Berlin (afp) > Demnach bestätigte der VW-Aufsichtsratsvorsitzende Hans Dieter Pötsch die Änderung des Vergütungssystems: “Die VW-Aufsichtsräte zählten in der Vergangenheit mit zu den Spitzenverdienern im DAX”, sagte Pötsch der Zeitung. “Die Systematik war aber nicht mehr marktüblich.”

Pötsch fügte laut “Bild” hinzu, der variable Anteil an der Vergütung sei zuvor sehr hoch gewesen. “Dieser wurde nun abgeschafft. Wir haben uns auf Fixgehälter festgelegt und sind damit wieder absolut marktüblich.” Im Aufsichtsrat habe es “null Widerspruch” gegen die Änderung gegeben, sagte Pötsch der “Bild”-Zeitung. “Jeder hat verstanden, dass wir uns da verändern müssen.” Die Hauptversammlung muss der Änderung des Vergütungssystems pro forma noch zustimmen. Nach Recherchen des “Bild”-Investigativ-Ressorts bekommt ein normales Aufsichtsratsmitglied dann in Zukunft ein Fixgehalt von 100.000 Euro. Der Vorsitzende erhalte 300.000 Euro, sein Stellvertreter 200.000 Euro. Für eine Tätigkeit in einem der Ausschüsse und im Präsidium gebe es zusätzlich jeweils 50.000 Euro.

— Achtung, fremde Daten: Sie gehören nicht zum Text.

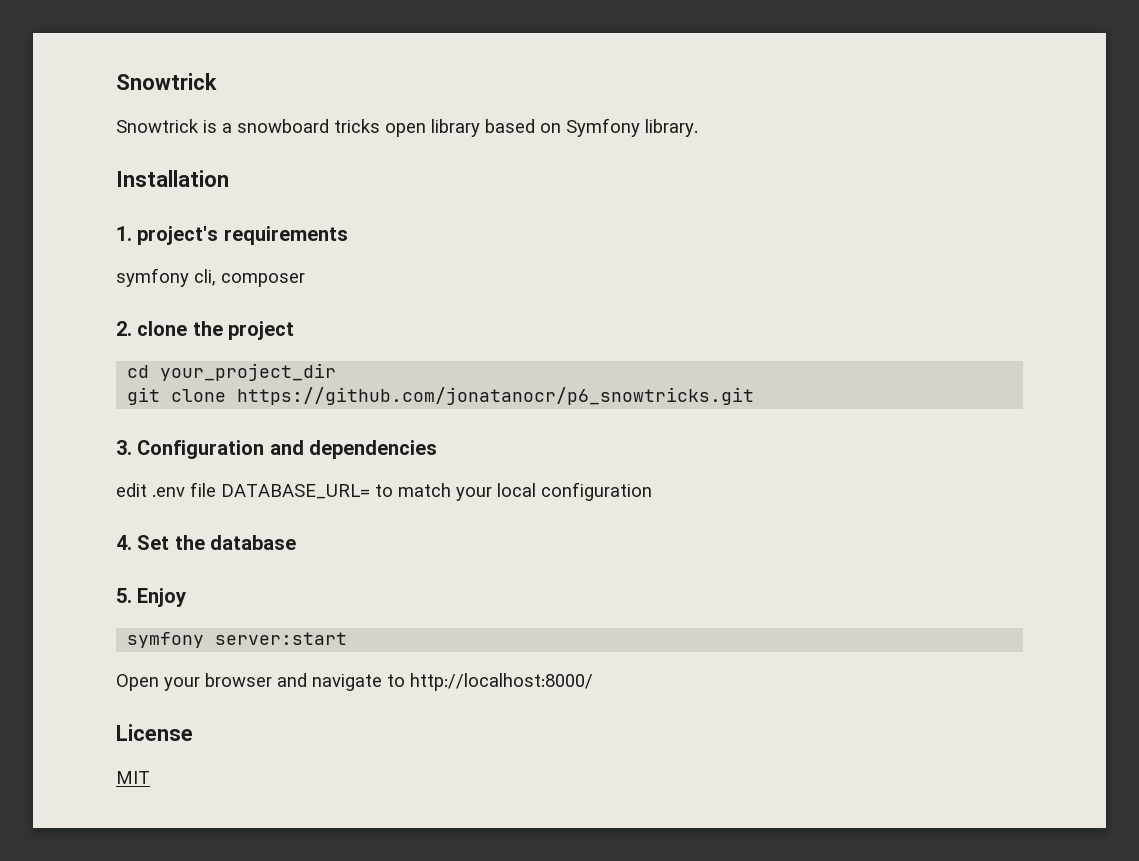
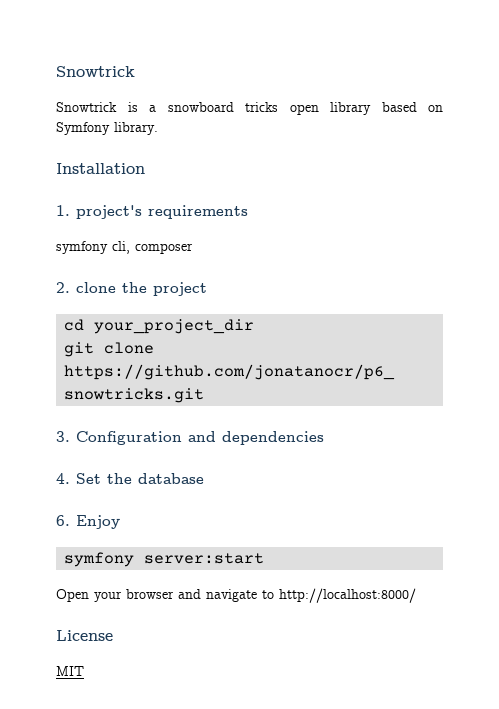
[116,482,652,501] // edit .env file DATABASE_URL= to match your local configuration -> (324, 438) none
[116,588,132,603] 5. -> [56,515,70,526] 6.

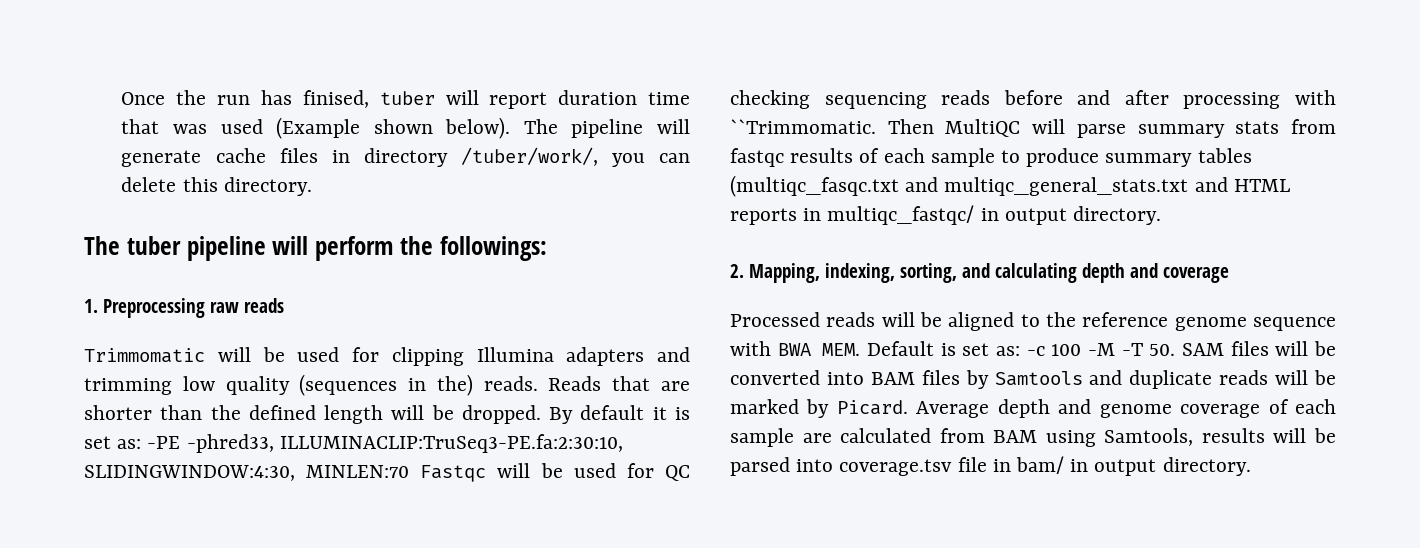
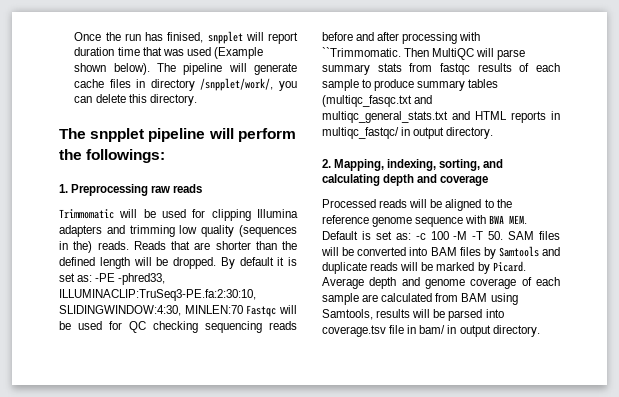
[379,91,435,105] tuber -> [207,31,243,44] snpplet
[460,147,598,166] /tuber/work/, -> [200,78,274,91] /snpplet/work/,
[126,236,181,255] tuber -> [90,128,145,142] snpplet

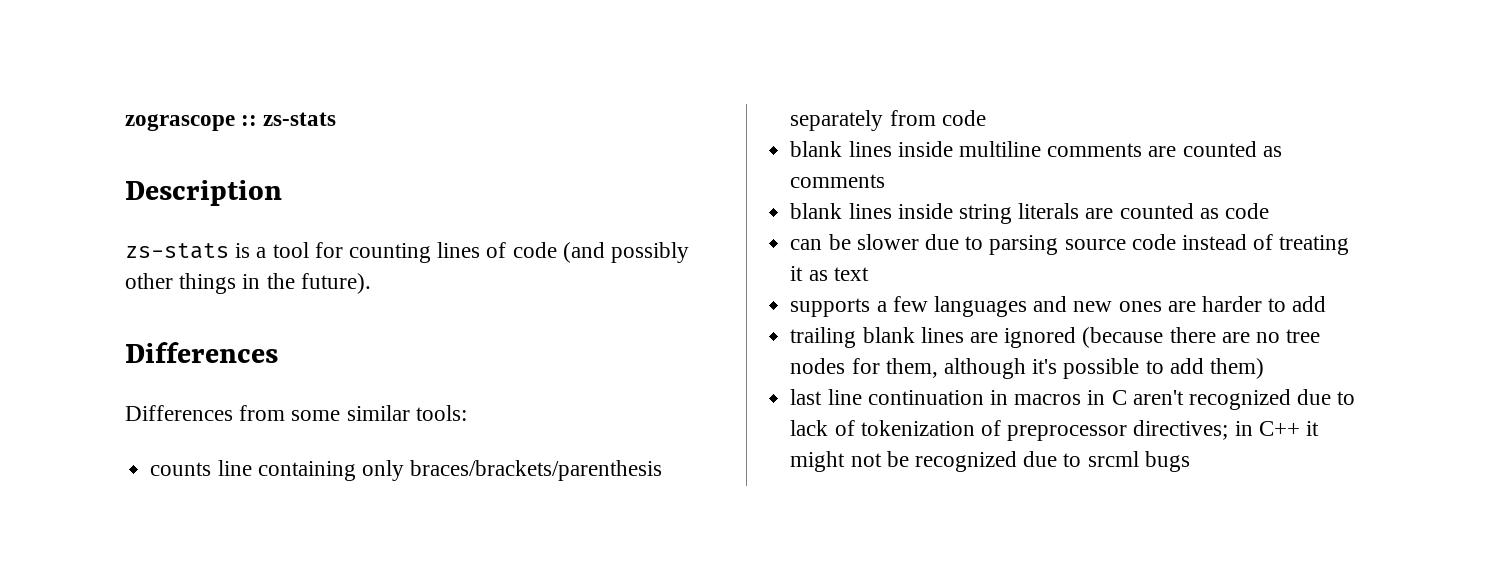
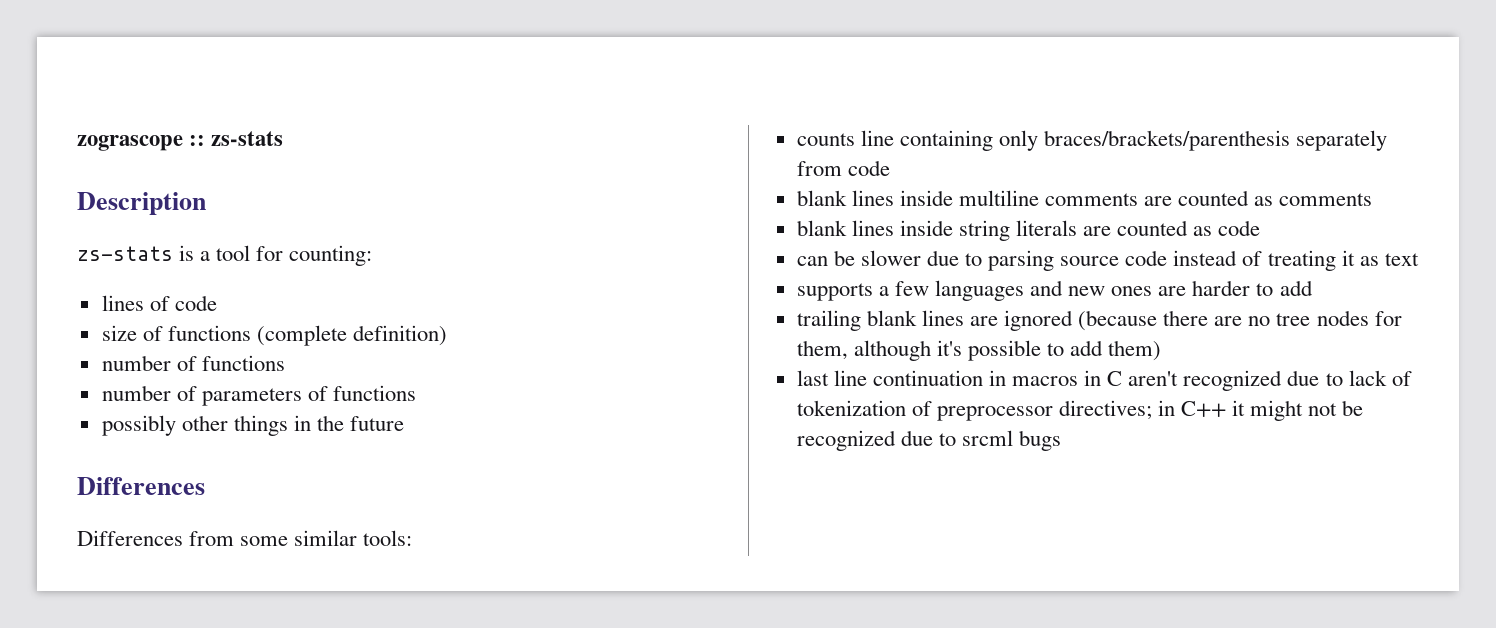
[349,243,432,263] counting -> [289,245,373,266] counting: //
[562,242,605,263] (and -> [101,325,448,346] [101,355,285,371] [101,385,417,406] // size of functions (complete definition) // number of functions // number of parameters of functions //
[300,273,371,294] future). -> [350,416,405,431] future

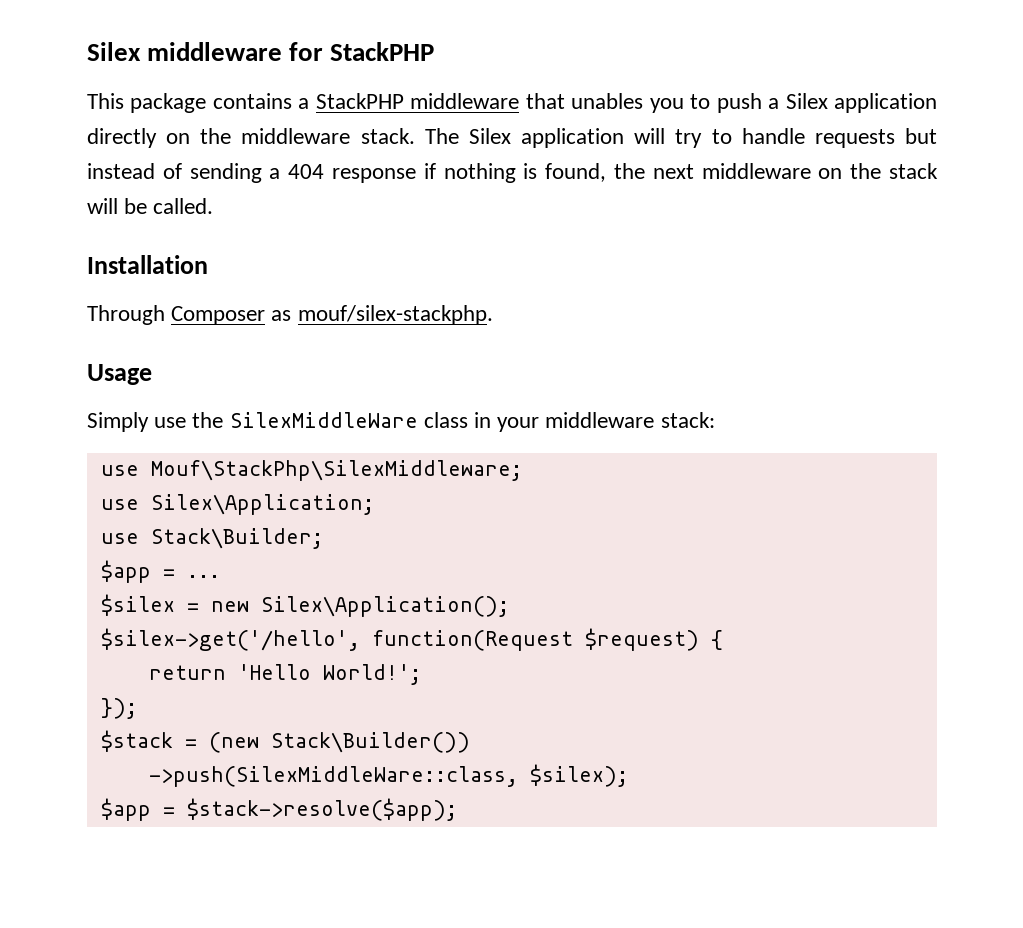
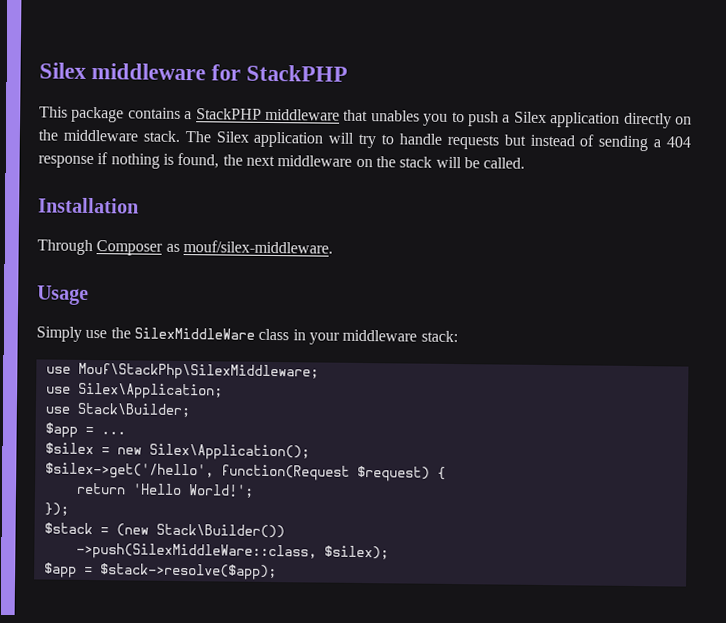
[297,305,493,325] mouf/silex-stackphp. -> [182,240,333,254] mouf/silex-middleware.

Pötsch erhält laut “Bild” für den Vorsitz des Präsidiums 100.000 Euro extra und kommt damit auf insgesamt rund 400.000 Euro. Als Sitzungsgeld wurden 1000 Euro festgelegt. Im Schnitt hat der Aufsichtsrat ein halbes Dutzend Sitzungen im Jahr. Das ist insgesamt für alle Kontrolleure deutlich weniger als in der Vergangenheit. Der ehemalige Aufsichtsratsvorsitzende Ferdinand Piëch hatte dem Bericht zufolge 2014 noch deutlich über eine Million Euro erhalten, fast 90 Prozent davon waren Boni. Volkswagen steht derzeit wegen des Abgasskandals bei Dieselfahrzeugen unter Druck. 2015 war bekannt geworden, dass der Wolfsburger Autobauer eine manipulierte Schadstoff-Software in Fahrzeuge einbaute, durch die im Testbetrieb der Ausstoß von schädlichen Stickoxiden gesenkt wurde. Der Konzern ist mit Schadenersatzforderungen in Milliardenhöhe konfrontiert.